(Beginning of Extracted material)

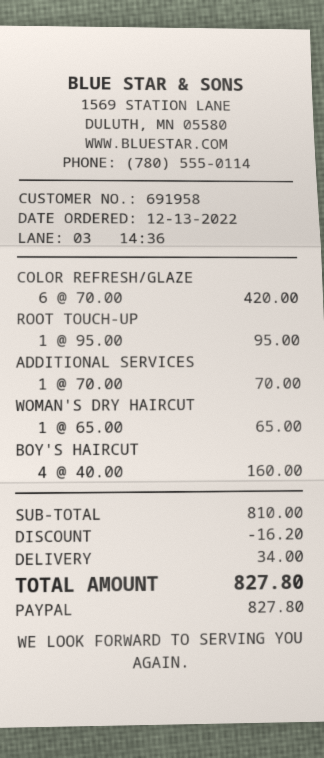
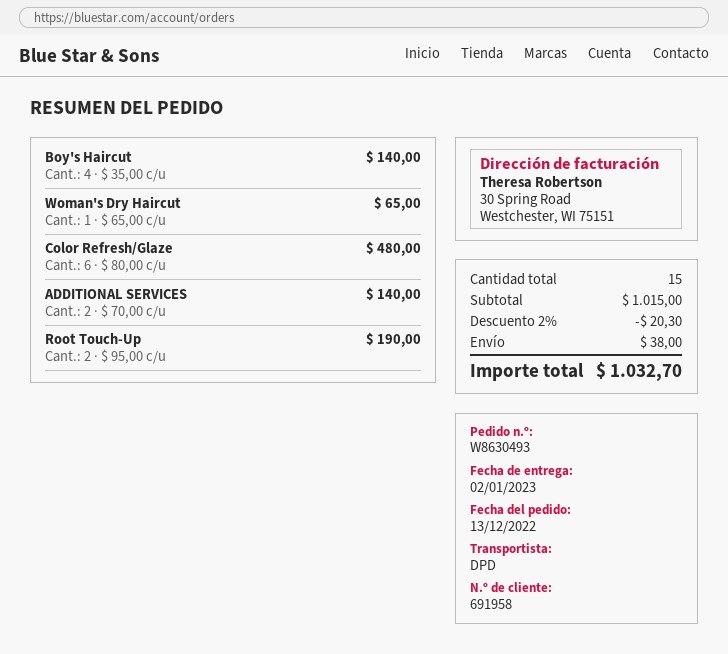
COLOR REFRESH/GLAZE: 6 x 70.00 = 420.00 -> 6 x 80.00 = 480.00
ROOT TOUCH-UP: 1 x 95.00 = 95.00 -> 2 x 95.00 = 190.00
ADDITIONAL SERVICES: 1 x 70.00 = 70.00 -> 2 x 70.00 = 140.00
BOY'S HAIRCUT: 4 x 40.00 = 160.00 -> 4 x 35.00 = 140.00
subtotal: 810.00 -> 1015.00
discount: 16.20 -> 20.30
shipping: 34.00 -> 38.00
total: 827.80 -> 1032.70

(End of Extracted material)

» What is required
Reprint all the data above verbatim, excluding pictures.

» Answer area
COLOR REFRESH/GLAZE: 6 x 70.00 = 420.00 -> 6 x 80.00 = 480.00
ROOT TOUCH-UP: 1 x 95.00 = 95.00 -> 2 x 95.00 = 190.00
ADDITIONAL SERVICES: 1 x 70.00 = 70.00 -> 2 x 70.00 = 140.00
BOY'S HAIRCUT: 4 x 40.00 = 160.00 -> 4 x 35.00 = 140.00
subtotal: 810.00 -> 1015.00
discount: 16.20 -> 20.30
shipping: 34.00 -> 38.00
total: 827.80 -> 1032.70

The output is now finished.